The origin of the Gymnase goes back to 1820. According to the
privilege accorded to the new stage under the Decazes ministry, it
was to be only a gymnase composed of the young pupils of the
Conservatoire, and other dramatic and lyric schools, and was
authorized only to present fragments from the various repertories.
But from the beginning it transgressed the limits set for it. Not
content with simple pupils, it engaged actors already well known.
In place of borrowing debris of the repertories of other theatres,
it created one of its own. At first the authorities shut their
eyes. But when M. de Corbiere became Minister of the Interior, he
tried to enforce the regulations and to compel the new theatre to
confine itself to the limits of its privilege. The Gymnase asked
for time, was very meek, prayed, supplicated. It would have
succumbed, however, but for the intervention of the Duchess of
Berry. Scribe composed for the apartments of the Tuileries a
vaudeville, called La Rosiere, in which he invoked the Princess as
protectress, as a beneficent fairy. She turned aside the
fulminations of M. de Corbiere.

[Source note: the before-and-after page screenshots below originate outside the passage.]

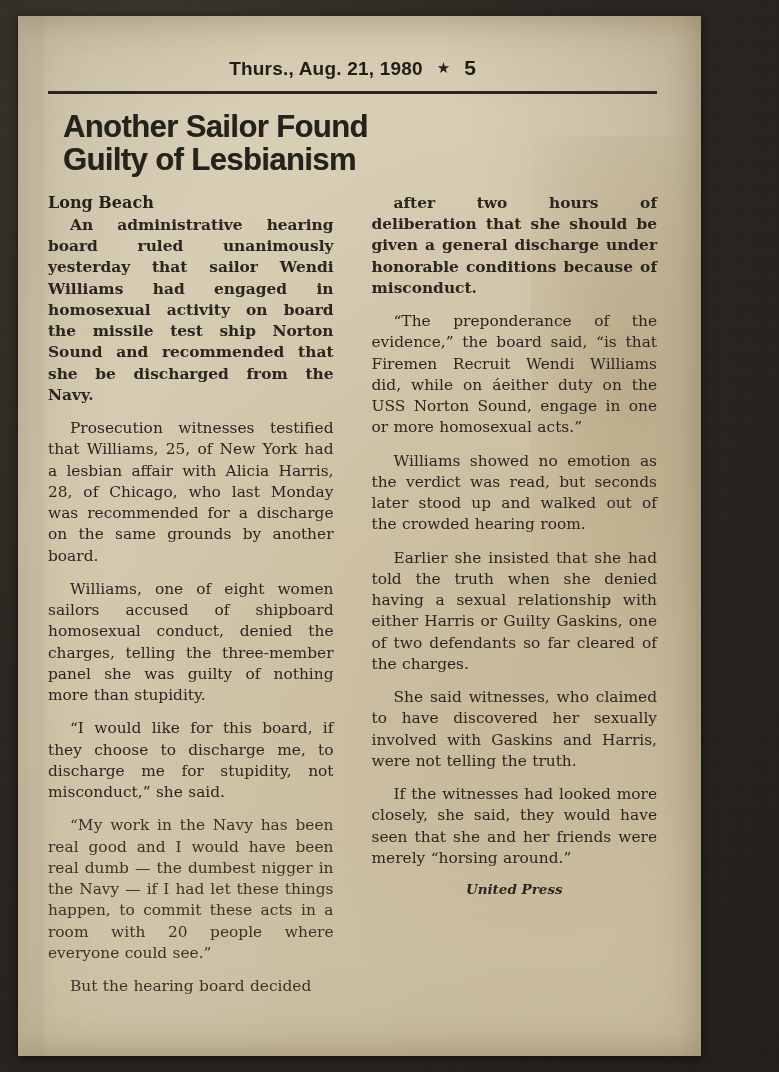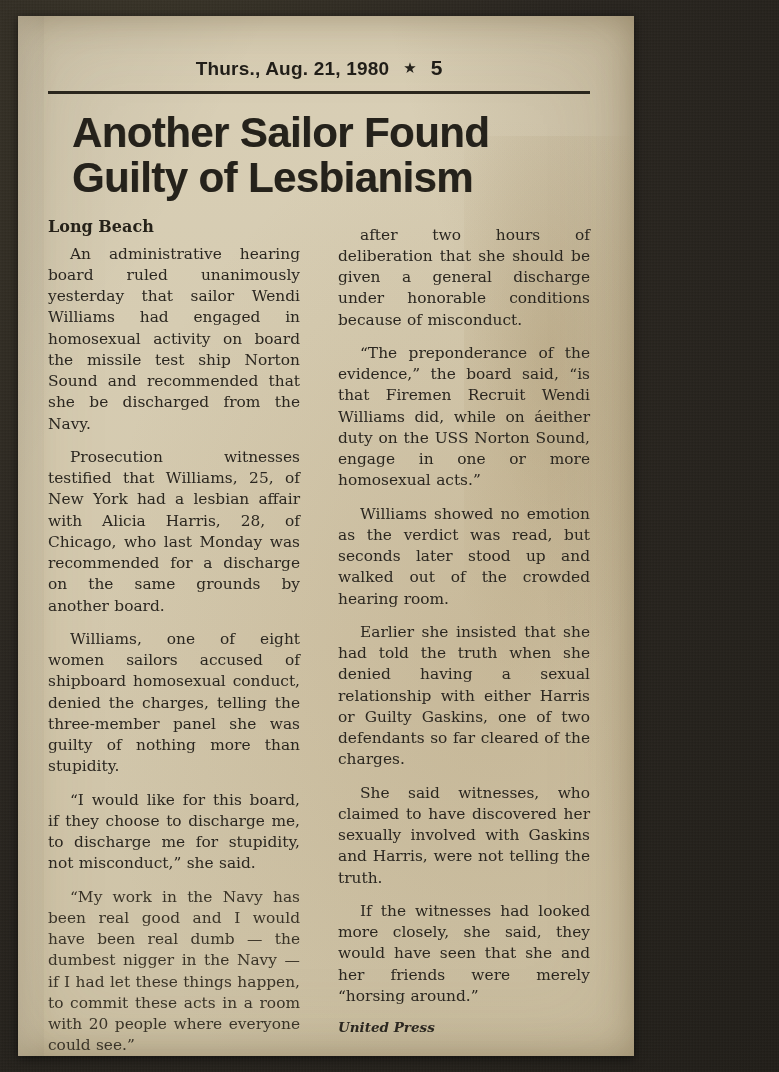--- a/index.html
+++ b/index.html
@@ -36,7 +36,7 @@
     position: absolute;
     left: 18px;
     top: 16px;
-    width: 616px;
+    width: 683px;
     height: 1040px;
     background:
       linear-gradient(118deg, rgba(0,0,0,0.07) 0%, rgba(0,0,0,0) 22%),

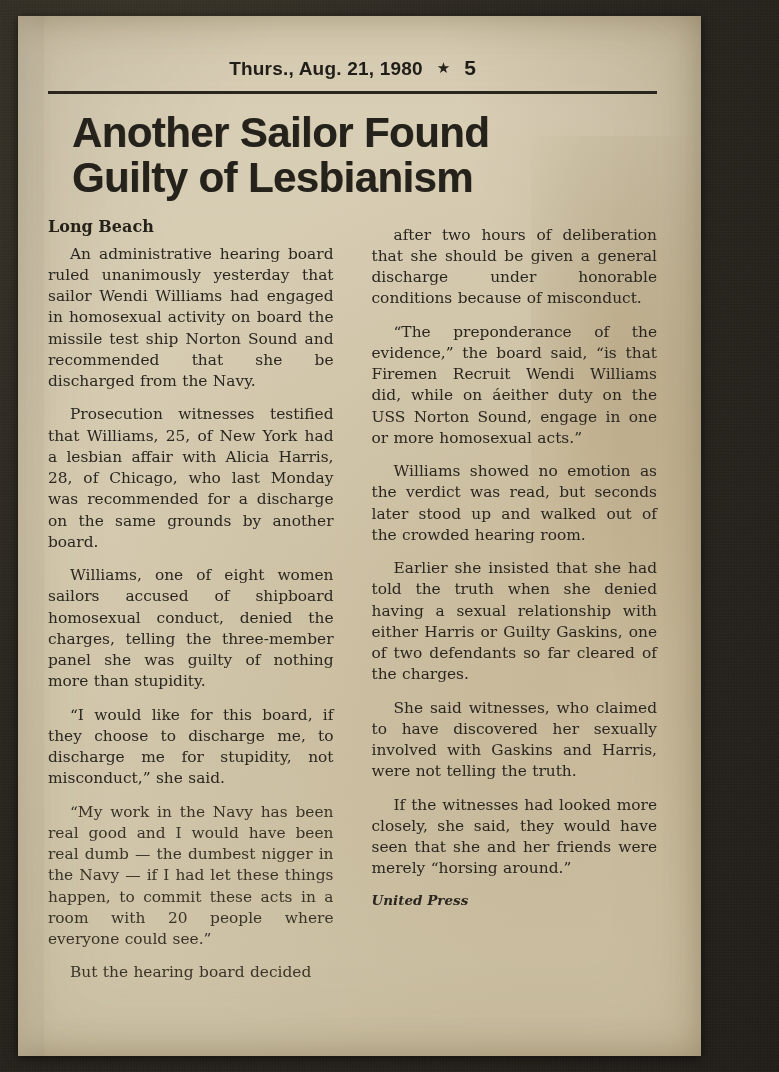--- a/index.html
+++ b/index.html
@@ -129,11 +129,11 @@
   .headline {
     font-family: "Liberation Sans", sans-serif;
     font-weight: 700;
-    font-size: 42px;
+    font-size: 31px;
     line-height: 1.08;
     letter-spacing: -0.6px;
     color: #25221b;
-    margin: 2px 0 16px 24px;
+    margin: 2px 0 16px 15px;
     text-shadow: 0.4px 0.3px 0 rgba(37,34,27,.45);
   }
   .headline .l2 { display: block; }

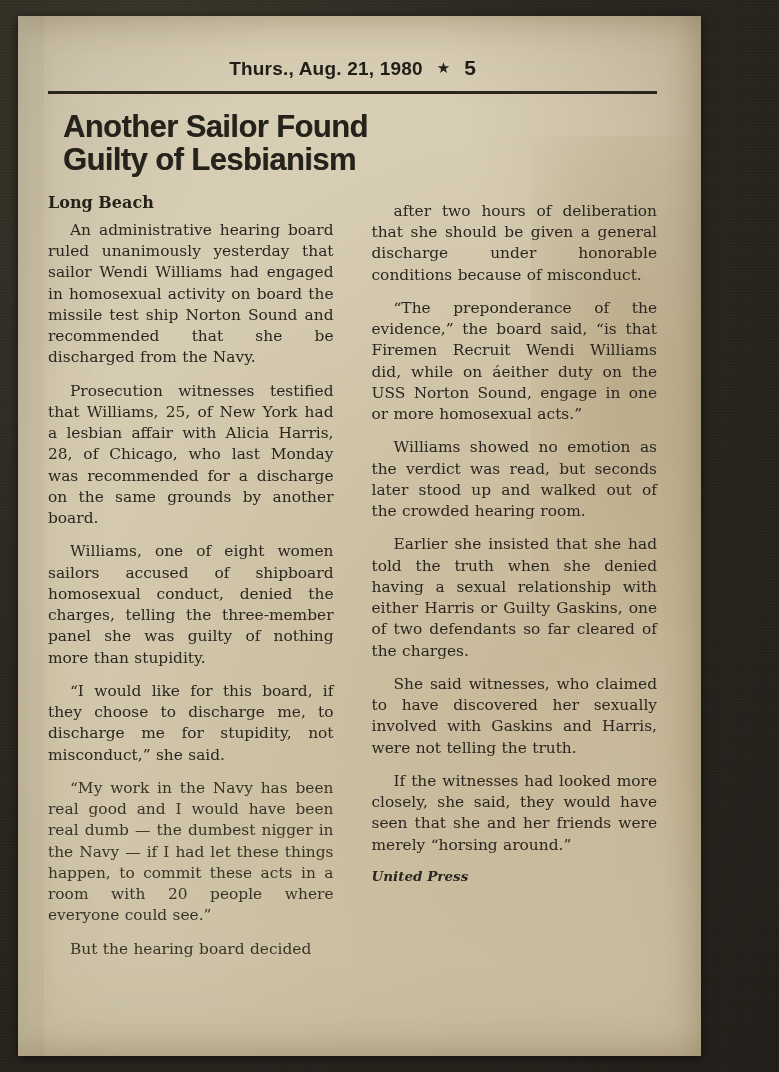--- a/index.html
+++ b/index.html
@@ -165,7 +165,7 @@
     text-indent: 22px;
     word-spacing: .5px;
   }
-  p.body.first { margin-top: 8px; }
+  p.body.first { margin-top: 0; font-weight: bold; }
   .credit {
     font-family: "DejaVu Serif", serif;
     font-style: italic;

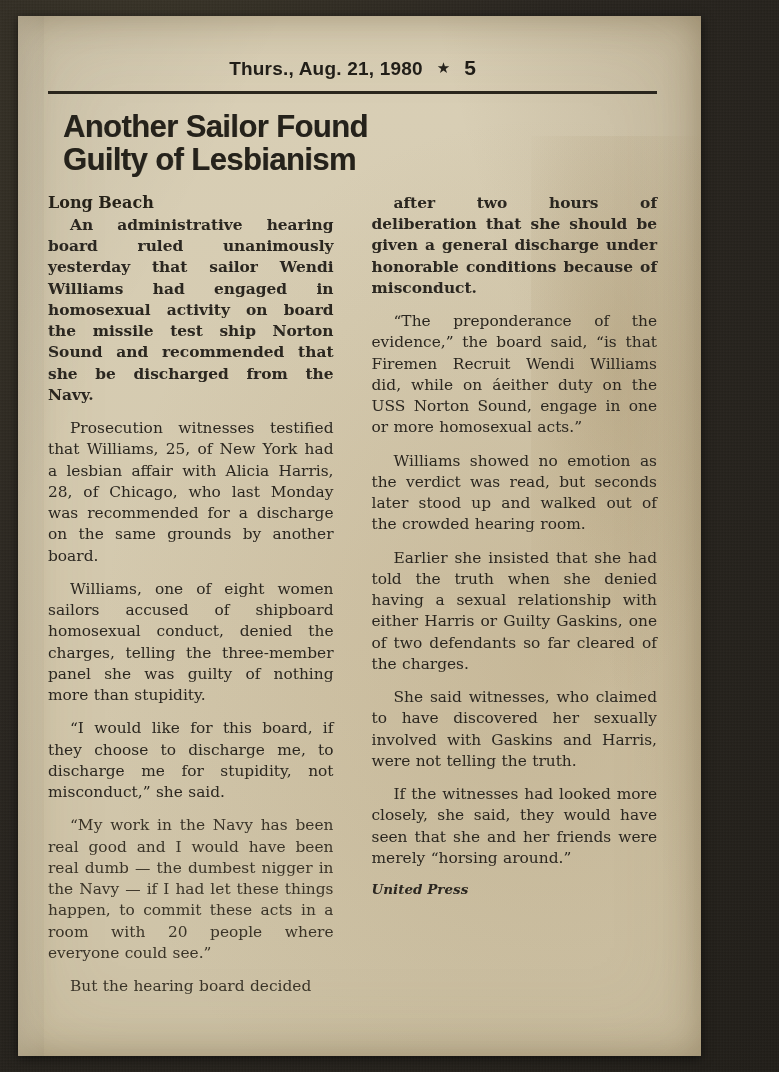--- a/index.html
+++ b/index.html
@@ -171,7 +171,7 @@
     font-style: italic;
     font-weight: 700;
     font-size: 13.5px;
-    text-align: left;
+    text-align: center;
     color: #2b2720;
     margin-top: 10px;
   }

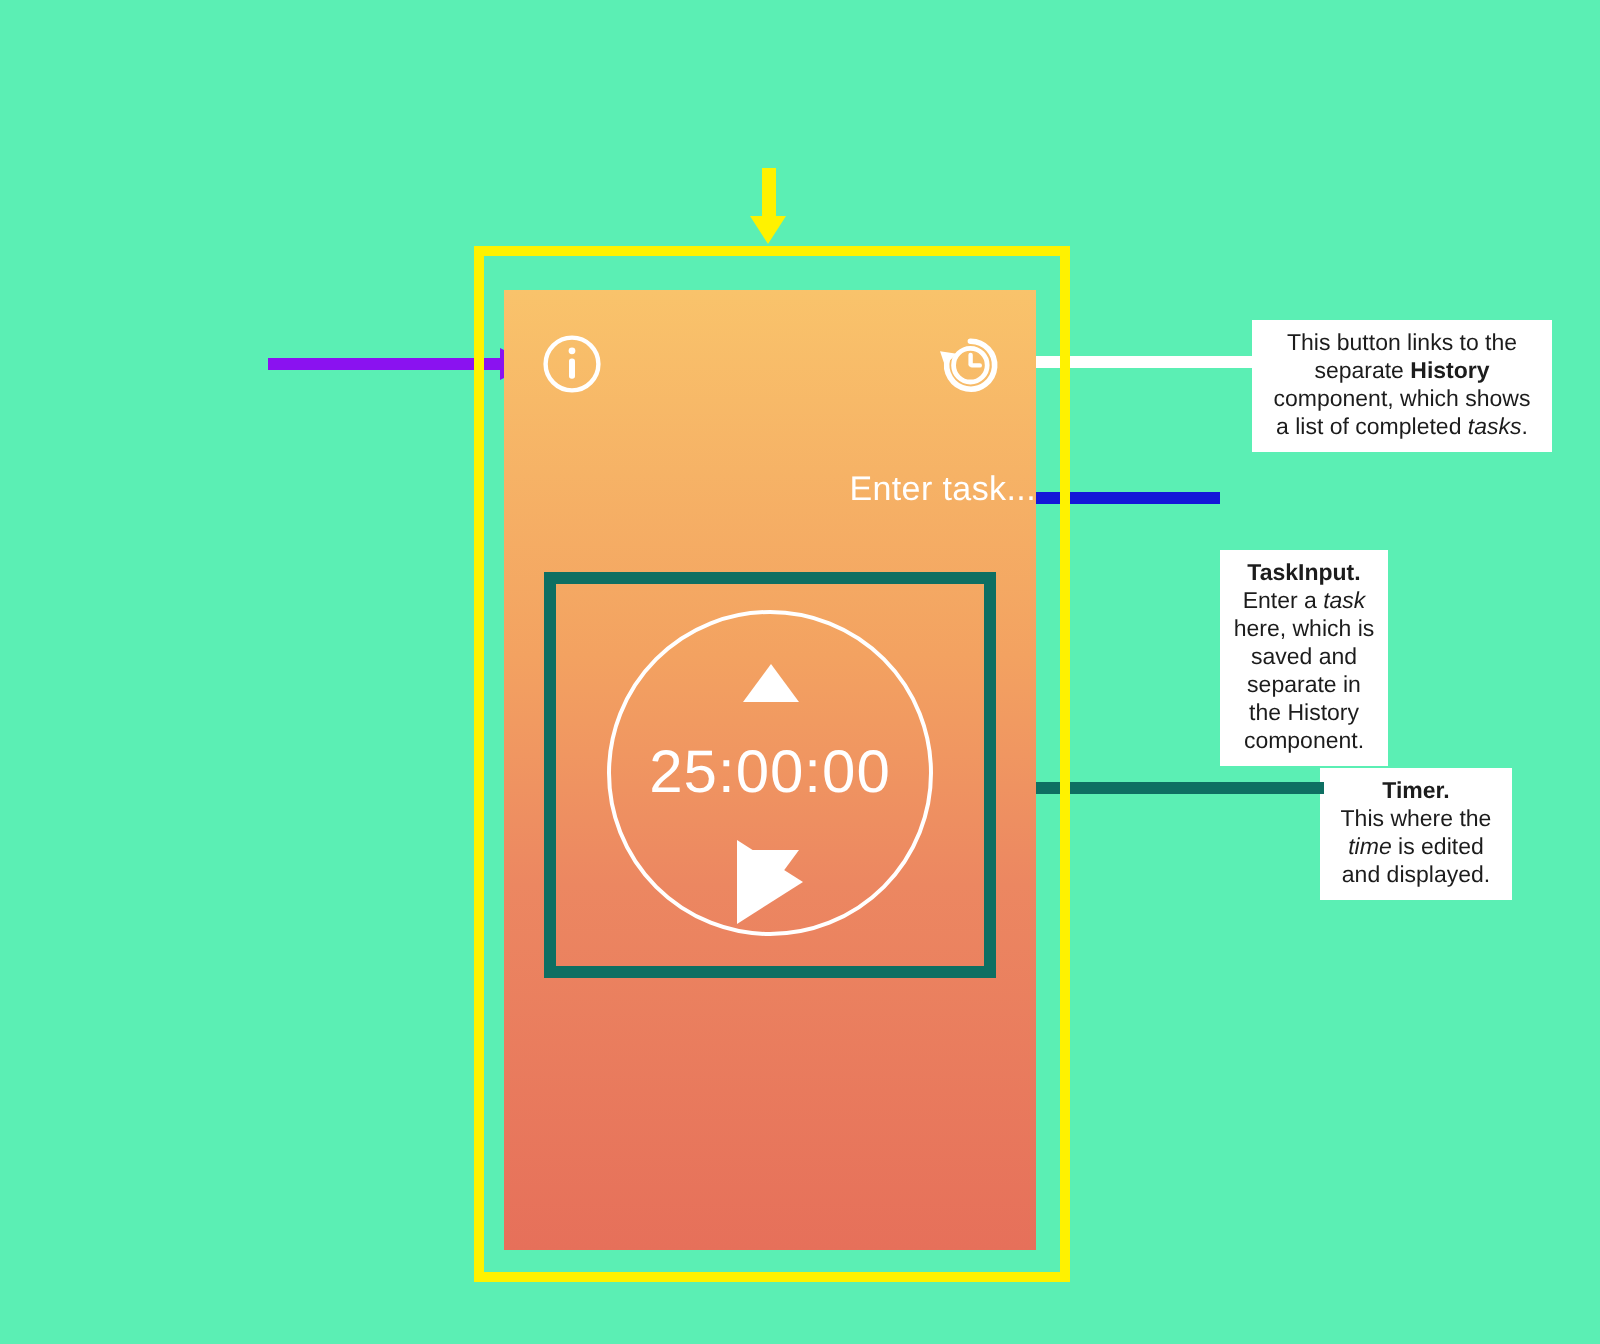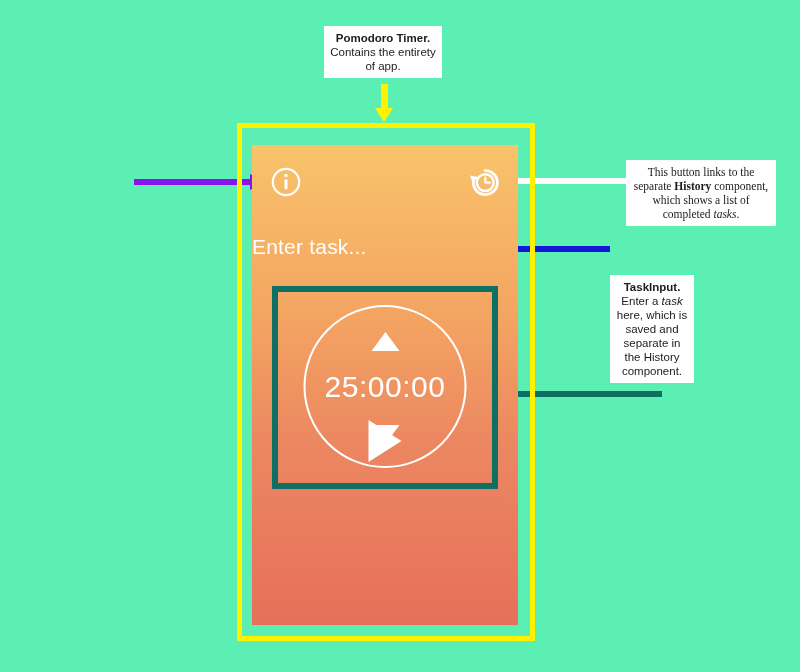--- a/index.html
+++ b/index.html
@@ -218,10 +218,6 @@
 
 <div id="stage">
 
-  <div class="callout" id="callout-pomodoro">
-    <span class="callout-title">Pomodoro Timer.</span>
-    <span>Contains the entirety of app.</span>
-  </div>
 
   <div class="arrow" id="arrow-pomodoro">
     <div class="arrow-shaft"></div>

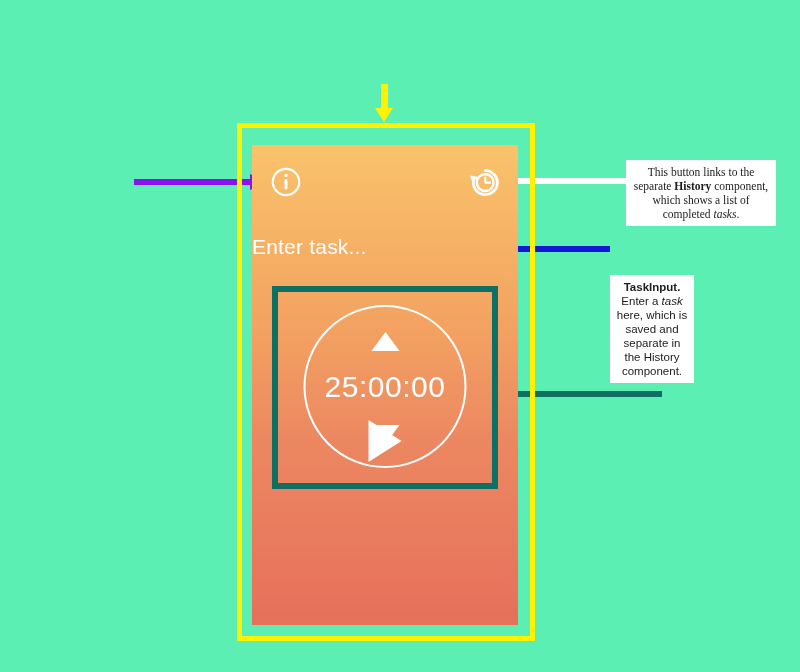--- a/index.html
+++ b/index.html
@@ -37,7 +37,7 @@
 
   #callout-pomodoro { left: 324px; top: 26px;  width: 118px; }
   #callout-info     { left: 22px;  top: 160px; width: 108px; text-align: center; }
-  #callout-history  { left: 626px; top: 160px; width: 150px; font-family: Liberation Serif, serif; }
+  #callout-history  { left: 626px; top: 160px; width: 150px; }
   #callout-taskinput{ left: 610px; top: 238px; width: 84px; margin-top: 37px; }
   #callout-timer    { left: 660px; top: 384px; width: 96px;  }
 

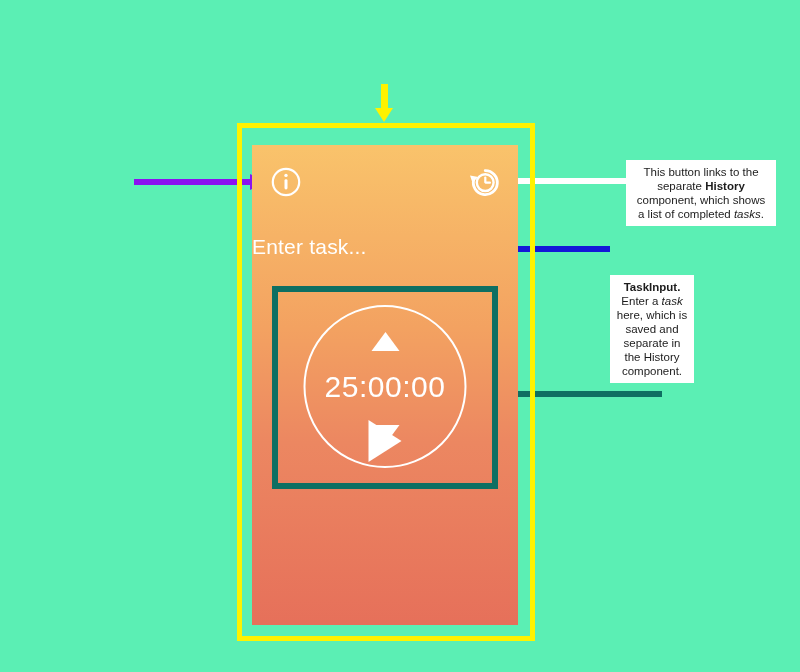--- a/index.html
+++ b/index.html
@@ -148,9 +148,9 @@
     position: absolute;
     left: 0; top: 90px;
     width: 100%;
-    text-align: left;
+    text-align: right;
     color: #FFFFFF;
-    font-size: 21px;
+    font-size: 17px;
     letter-spacing: 0.2px;
   }
 

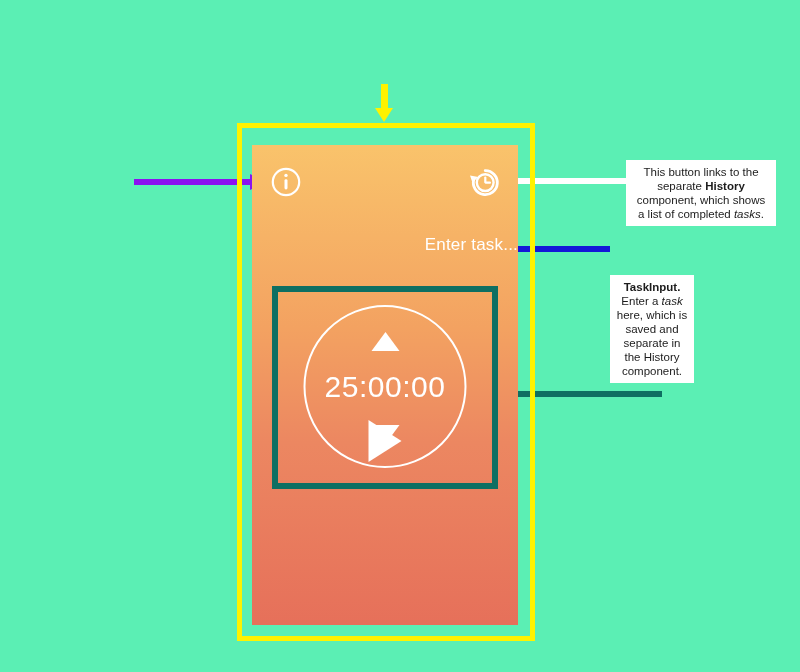--- a/index.html
+++ b/index.html
@@ -255,6 +255,12 @@
     <div class="arrow-head"></div>
   </div>
 
+  <div class="callout" id="callout-timer">
+    <span class="callout-title">Timer.</span>
+    <span>This where the</span>
+    <span><i>time</i><span> is edited and</span></span>
+    <span>displayed.</span>
+  </div>
 
   <div class="arrow" id="arrow-timer">
     <div class="arrow-shaft"></div>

The minister was obstinate; he
wished the last word; but the Princess finally carried the day.
The day after he had addressed to the director of the Gymnase a
warning letter, he was amazed to hear the Duchess of Berry say: "I
hope, Monsieur, that you will not torment the Gymnase any longer,
for, henceforth, it will bear my name."

The minister yielded. The Gymnase was saved. It kept its company,
its repertory; it gained the right to give new pieces. From the
first days of September, 1824, it took the name of Madame the
Duchess of Berry. After the death of Louis XVIII., the 16th of
that month, the Duchess of Angouleme having replaced her title of
Madame by that of Dauphiness, and the Duchess of Berry taking the
former, the Gymnase was called the Theatre de Madame.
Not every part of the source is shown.